Atomistic modeling of the mixing properties and local structure of Be(Al,Cr,FeIII)2O4 solid solutions

Abstract

The thermodynamic and elastic properties of mixing have been calculated and the local structure of Be(Al,Cr,FeIII)2O4 solid solutions has been analyzed using a previously elaborated set of interatomic potentials for atomistic modeling of simple and complex beryllium oxides, which almost exactly reproduced their structural, elastic, and thermodynamic properties.
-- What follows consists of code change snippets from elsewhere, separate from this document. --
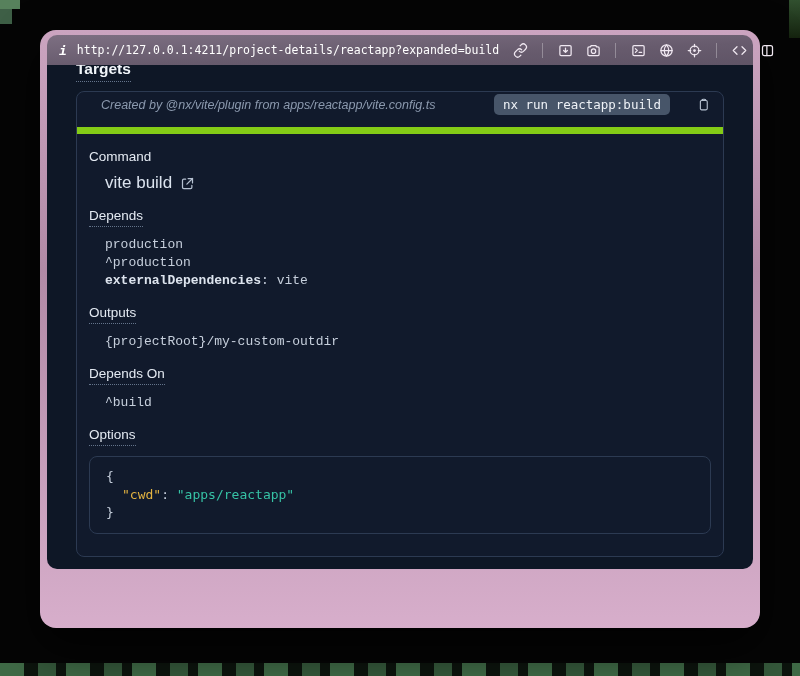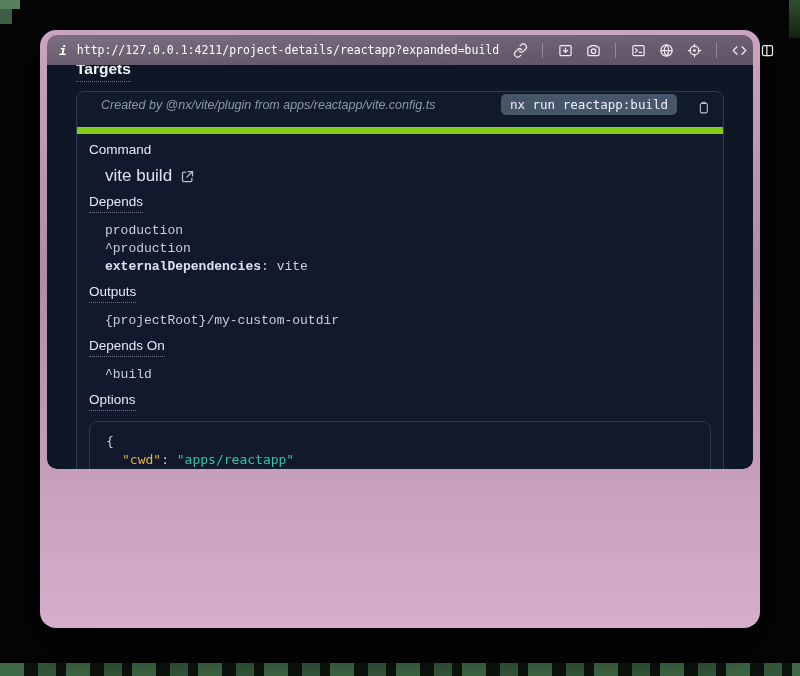--- a/index.html
+++ b/index.html
@@ -23,48 +23,48 @@
     padding:0 12px; gap:10px; color:#f2ebf2;
     background:linear-gradient(178deg,#7d6f82 0%,#675b6d 60%,#5f5466 100%); }
   .info-i { font:italic 700 13px "DejaVu Sans Mono",monospace; color:#fff; }
   .url { font:11.5px "DejaVu Sans Mono",monospace; color:#fff; white-space:nowrap; }
   .tools { margin-left:auto; display:flex; align-items:center; gap:6px; }
   .tool-btn { width:22px; height:22px; display:flex; align-items:center; justify-content:center;
     background:transparent; border:none; color:#f0e8f1; cursor:pointer; padding:0; }
   .tool-btn svg { width:15px; height:15px; }
   .sep { width:1px; height:15px; background:rgba(255,255,255,.3); margin:0 5px; }
 
-  .content { height:404px; background:#0e1726; border-radius:0 0 10px 10px; overflow:hidden;
+  .content { height:504px; background:#0e1726; border-radius:0 0 10px 10px; overflow:hidden;
     padding:0 29px; color:#dbe3ee; position:relative; }
 
   .page-heading { margin:-5px 0 0; font-size:15.5px; font-weight:700; color:#f1f5f9; }
   .dotted { border-bottom:1px dotted #64748b; padding-bottom:3px; display:inline-block; }
 
   .target-card { border:1px solid #2c3a52; border-radius:8px; margin-top:9px; background:#111a2c; }
   .head-row { display:flex; align-items:center; gap:9px; padding:8px 12px; cursor:pointer; }
   .chev { color:#9aa7ba; display:flex; }
   .chev svg { width:12px; height:12px; }
   .t-name { font-weight:700; font-size:14.5px; color:#f1f5f9; }
   .badge { font-size:11px; color:#4ade80; background:rgba(34,197,94,.12);
     border:1px solid rgba(74,222,128,.45); border-radius:999px; padding:2px 9px; line-height:14px; }
   .eye-btn { margin-left:auto; width:26px; height:26px; border:1px solid #3d4c66; border-radius:7px;
     background:transparent; color:#dbe3ee; display:flex; align-items:center; justify-content:center;
     cursor:pointer; flex:none; }
   .eye-btn svg { width:15px; height:15px; }
 
   .sub-row { display:flex; align-items:center; padding:2px 12px 12px 24px; border-bottom:7px solid #84cc16; }
   .created-by { font-style:italic; font-size:12.5px; color:#8b99ae; }
-  .chip-wrap { margin-left:auto; display:flex; align-items:flex-end; gap:19px; }
+  .chip-wrap { margin-left:auto; display:flex; align-items:center; gap:26px; }
   .chip { font:12.5px "DejaVu Sans Mono",monospace; background:#475569; color:#eef2f7;
     border-radius:5px; padding:3px 9px; white-space:nowrap; }
   .icon-btn { background:none; border:none; color:#b6c1d1; padding:0; cursor:pointer; display:flex; }
   .icon-btn svg { width:15px; height:15px; }
 
   .card-body { padding:0 12px 20px; }
-  .sec { margin-top:8px; }
+  .sec { margin-top:15px; }
   .sec h3 { font-size:13.5px; font-weight:500; color:#e4eaf2; }
   .sec-content { margin:9px 0 0 16px; }
   .mono { font-family:"DejaVu Sans Mono",monospace; font-size:13px; color:#c6cfdc; }
   .mono-line { line-height:18px; white-space:pre;font-family:Liberation Mono, monospace; }
   .mono-line b { color:#dde4ee; }
   .cmd-line { display:flex; align-items:center; gap:8px; font-size:17px; color:#dbe3ee; }
 
   .json-block { border:1px solid #2c3a52; border-radius:8px; margin:10px 0 2px; padding:11px 16px;
     font-family:"DejaVu Sans Mono",monospace; font-size:13px; color:#c6cfdc; }
   .json-line { line-height:18px; white-space:pre; }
Calculations have been performed for a (4a × 2b × 2c) supercell of the olivine structural type with the relieved nontranslational symmetry (space group P1), which has made it possible to specify the distribution of trivalent atoms over nonequivalent positions and to provide relaxation of the local structure. The mixing properties have been calculated over the entire range of compositions, the changes in the Gibbs free energy with variations in temperature and the regions of stability of the solid solutions have been estimated, and the critical values of the temperature and composition have been determined. The histograms of the distributions of M-M, M-O, and O-O interatomic distances, as well as MO6 octahedron volumes, have been constructed; the compliances of cation positions have been evaluated; and the groups of atoms that are most readily shiftable from their ideal positions have been established. The performed analysis has demonstrated that two different octahedral positions M1 and M2 in the olivine-type structure, namely, chrysoberyl, are extremely sensitive to their own atomic environment. This leads to a preferable incorporation of Al3+ cations into the M1 octahedral position, whereas larger-sized Cr3+ (Fe3+) cations preferentially occupy the M2 octahedral position.